Alex says in his answer that for a polynomial that is an integral or rational quadratic form, congruence conditions explain completely when it has no rational zeros (other than $(0,\dots,0)$). Congruence conditions need not be sufficient to explain a lack of integral solutions in some other situations.

  1. Consider $2x^2 + 7y^2 = 1$. It has no integral solutions, but has the rational solutions $(1/3,1/3)$ and $(3/5,1/5)$. Because the denominators in the two solutions are relatively prime, they can be used to produce solutions to $2x^2 + 7y^2 \equiv 1 \bmod m$ for any $m \geq 2$. (See Diophantine equation with no integer solutions, but with solutions modulo every integer for more examples in this direction.)

  2. Consider a Mordell equation $y^2=x^3+k$ with $k$ a nonzero integer. Depending on $k$ there may or may not be an integral solution (e.g., there is if $k = 1$ and there is not if $k = 6$), but you can't rule out the possibility of an integral solution using modular arithmetic alone since $y^2 \equiv x^3 + k \bmod m$ has a solution for every $m \geq 2$.

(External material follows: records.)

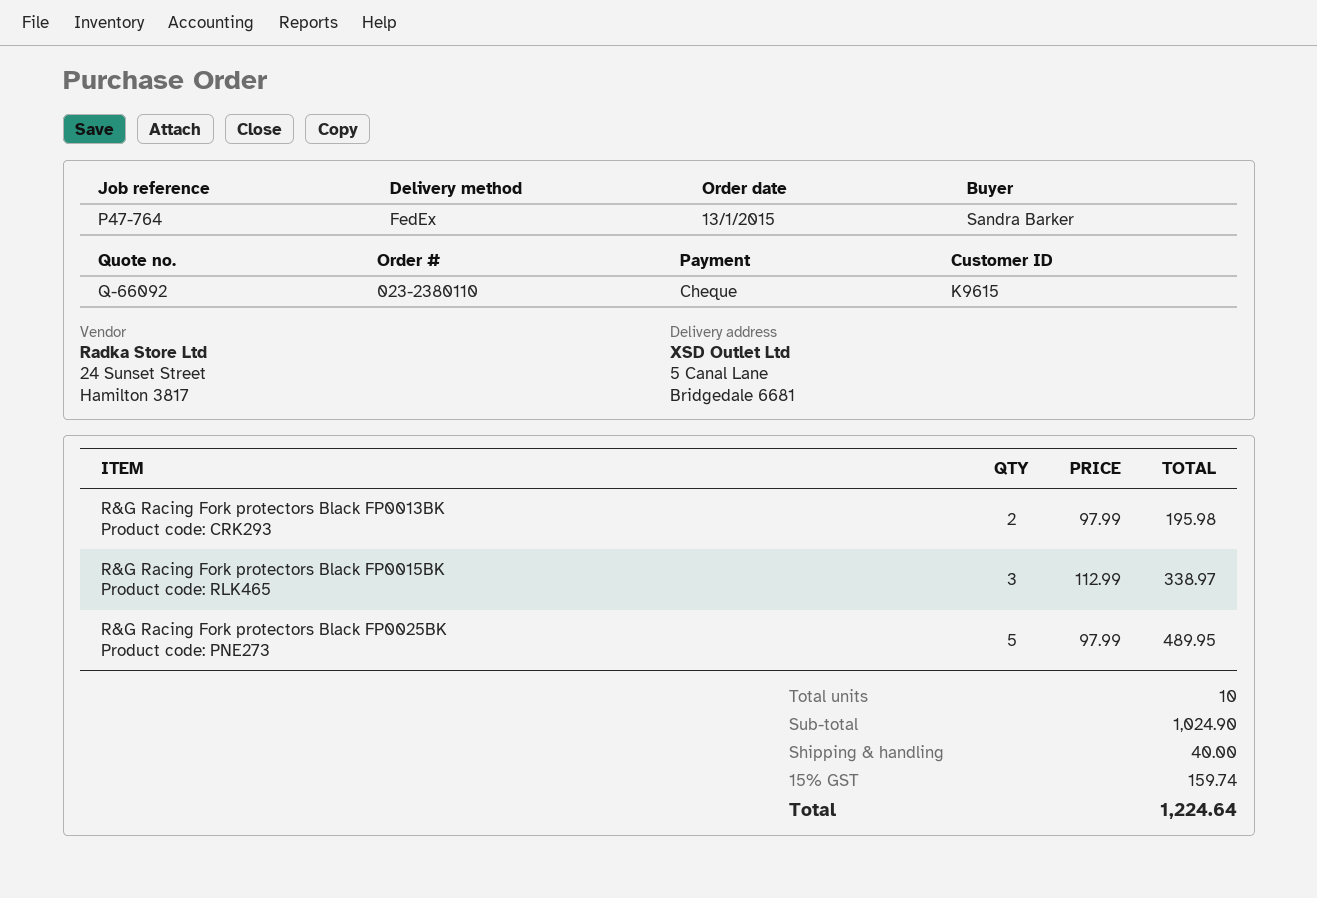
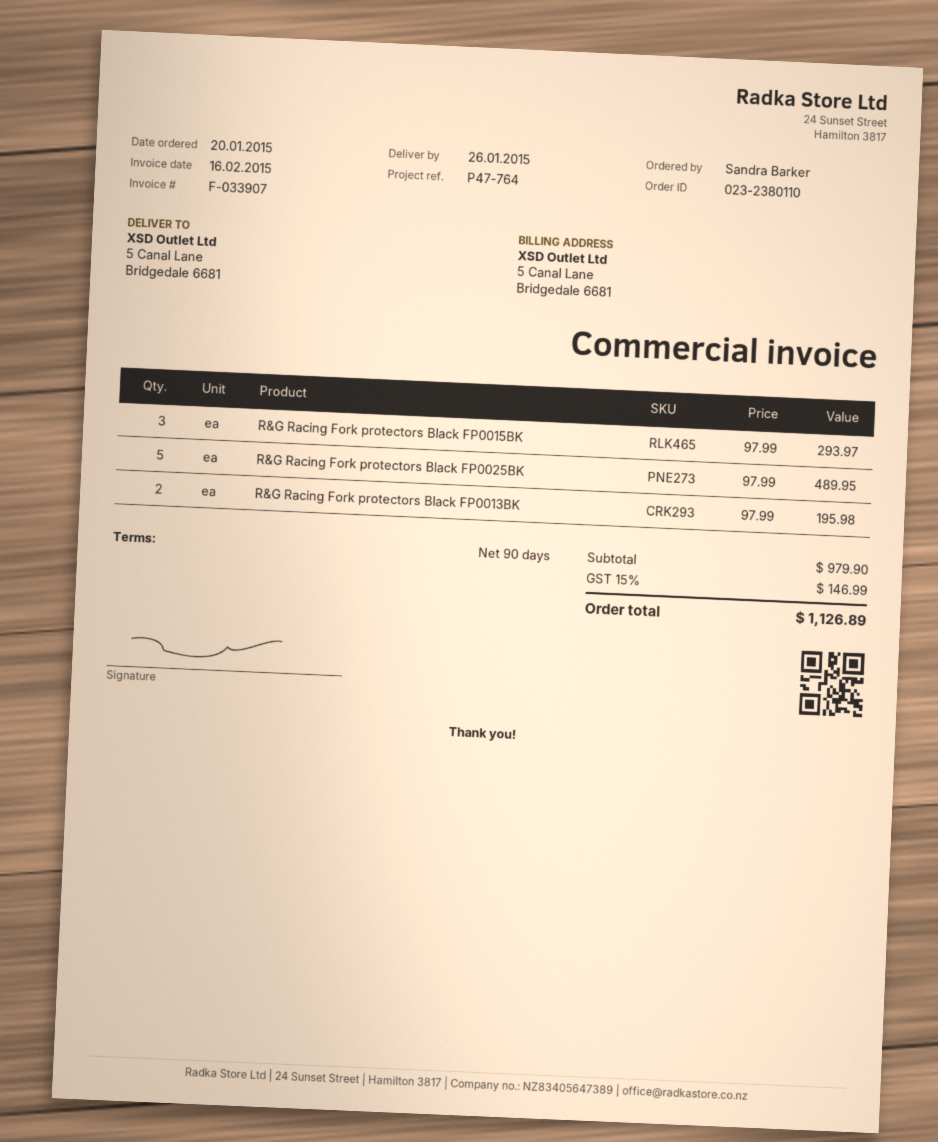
order date: 2015-01-13 -> 2015-01-20
R&G Racing Fork protectors Black FP0015BK: 3 x 112.99 = 338.97 -> 3 x 97.99 = 293.97
subtotal: 1024.90 -> 979.90
shipping: 40.00 -> none
tax: 15% = 159.74 -> 15% = 146.99
total: 1224.64 -> 1126.89

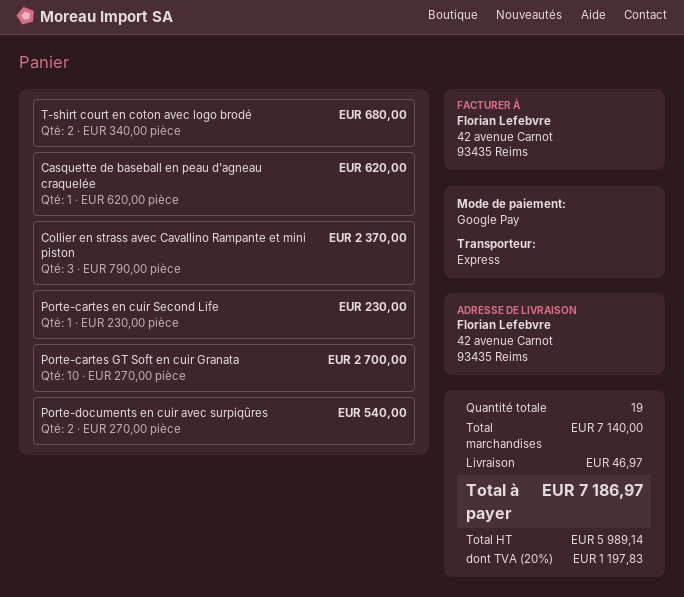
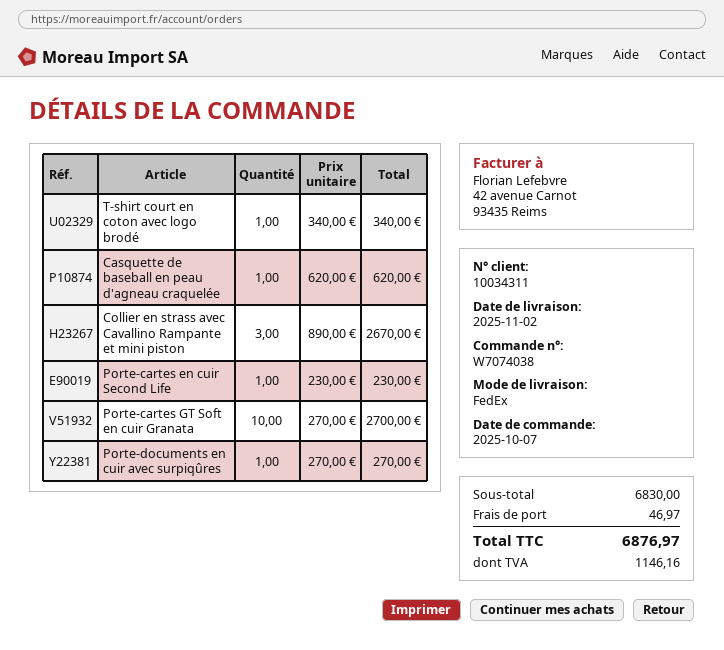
shipping method: express -> FedEx
T-shirt court en coton avec logo brodé: 2 x 340.00 = 680.00 -> 1 x 340.00 = 340.00
Collier en strass avec Cavallino Rampante et mini piston: 3 x 790.00 = 2370.00 -> 3 x 890.00 = 2670.00
Porte-documents en cuir avec surpiqûres: 2 x 270.00 = 540.00 -> 1 x 270.00 = 270.00
subtotal: 7140.00 -> 6830.00
tax: 1197.83 -> 1146.16
total: 7186.97 -> 6876.97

    It suffices by the Chinese remainder theorem to show $y^2 \equiv x^3 + k \bmod p^r$ is solvable for every prime power $p^r$, or what amounts to the same thing, there is a $p$-adic integer solution for every prime $p$. There is a 2-adic integer solution $(x,k+1)$ for some $x$ and a 3-adic integer solution $(1−k,y)$ for some $y$. In the 5-adic integers there is a solution $(0,y)$ if $k \equiv 1, 4 \bmod 5$, $(1,y)$ if $k \equiv 0, 3 \bmod 5$, and $(-1,y)$ if $k \equiv 2 \bmod 5$. In the 7-adic integers there is a solution $(0,y)$ if $k≡1,2,4 \bmod 7$, $(1,y)$ if $k≡0,3 \bmod 7$, $(−1,y)$ if $k≡5 \bmod 7$, and $(x,0)$ if $k ≡ 6 \bmod 7$. For $p \geq 11$, let $N_p$ be the number of mod $p$ solutions to $y^2 \equiv x^3 + k \bmod p$, so $N_p=p+S_p$ where $S_p=0$ if $p|k$ and $|S_p| \leq 2\sqrt{p}$ by the Hasse bound if $(p,k)=1$. Then $N_p \geq 4$, so there is a solution to $y_0^2 \equiv x_0^3 + k \bmod p$ where $y_0 \not\equiv 0 \bmod p$, and this solution lifts $p$-adically to $(x_0,y)$ for some $p$-adic integer $y$.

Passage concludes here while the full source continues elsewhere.